My pulse does not quicken: evidently it is not important to me that the ram die.

He chews again, a single scythe of the jaws, and stops. In the clear silence of the morning I find an obscure sentiment lurking at the edge of my consciousness. With the buck before me suspended in immobility, there seems to be time for all things, time even to turn my gaze inward and see what it is that has robbed the hunt of its savour: the sense that this has become no longer a morning's hunting but an occasion on which either the proud ram bleeds to deam on the ice or the old hunter misses his aim; that for the duration of this frozen moment the stars are locked in a configuration in which events are not themselves but stand for other things. Behind my paltry cover I stand trying to shrug off this irritating and uncanny feeling, till the buck wheels and with a whisk of his tail and a brief splash of hooves disappears into the tall reeds.

I trudge on purposelessly for an hour before I turn back.

"Never before have I had the feeling of not living my own life on my own terms," I tell the girl, struggling to explain what happened. She is unsettled by talk like this, by the demand I seem to be making on her to respond. "I do not see," she says. She shakes her head. "Didn't you want to shoot this buck?"

For a long while there is silence between us.

"If you want to do something, you do it," she says very firmly.
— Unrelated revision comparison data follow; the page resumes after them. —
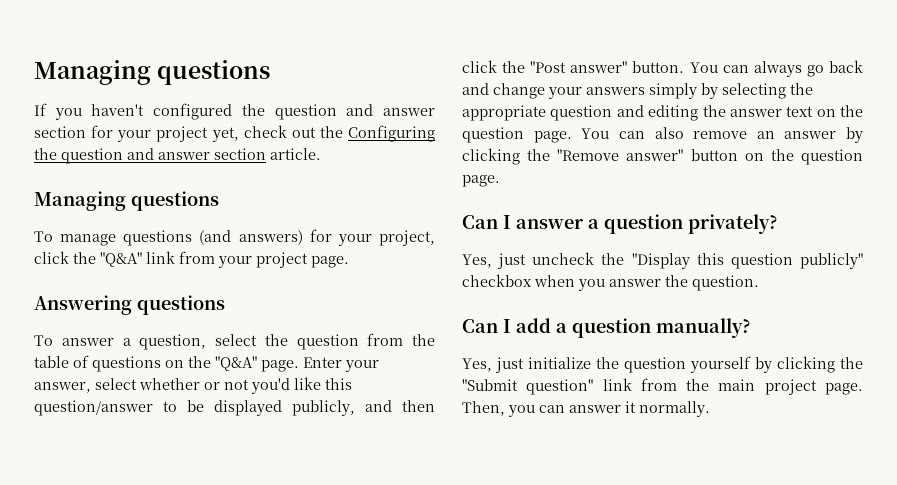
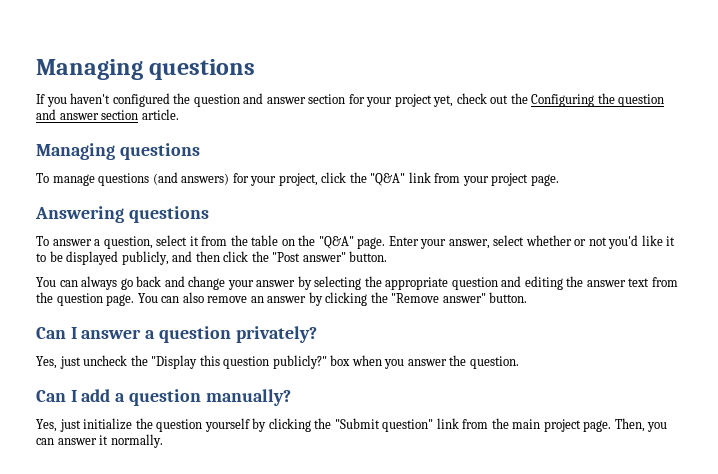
- To answer a question, select the question from the table of questions on the "Q&A" page.
+ To answer a question, select it from the table on the "Q&A" page.
- Enter your answer, select whether or not you'd like this question/answer to be displayed publicly, and then click the "Post answer" button. You can always go back and change your answers simply by selecting the appropriate question and editing the answer text on the question page.
+ Enter your answer, select whether or not you'd like it to be displayed publicly, and then click the "Post answer" button.
+ You can always go back and change your answer by selecting the appropriate question and editing the answer text from the question page.
- You can also remove an answer by clicking the "Remove answer" button on the question page.
+ You can also remove an answer by clicking the "Remove answer" button.
- Yes, just uncheck the "Display this question publicly" checkbox when you answer the question.
+ Yes, just uncheck the "Display this question publicly?" box when you answer the question.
She is making an effort to be clear; but perhaps she intends, "If you had wanted to do it you would have done it." In the makeshift language we share there are no nuances. She has a fondness for facts, I note, for pragmatic dicta; she dislikes fancy, questions, speculations; we are an ill-matched couple. Perhaps that is how barbarian children are brought up: to live by rote, by the wisdom of the fathers as handed down.

"And you," I say. "Do you do whatever you want?" I have a sense of letting go, of being carried dangerously far by the words. "Are you here in bed with me because it is what you want?"

She lies naked, her oiled skin glowing a vegetal gold in the firelight. There are moments-I feel the onset of one now-when the desire I feel for her, usually so obscure, flickers into a shape I can recognize. My hand stirs, strokes her, fits itself to the contour of her breast.

She does not answer my words, but I plunge on, embracing her tightly, speaking thick and muffled into her ear: "Come, tell me why you are here."

"Because there is nowhere else to go."

"And why do I want you here?"

She wriggles in my grasp, clenches her hand into a fist between her chest and mine. "You want to talk all the time," she complains. The simplicity of the moment is over; we separate and lie silent side by side. What bird has the heart to sing in a thicket of thorns? "You should not go hunting if you do not enjoy it."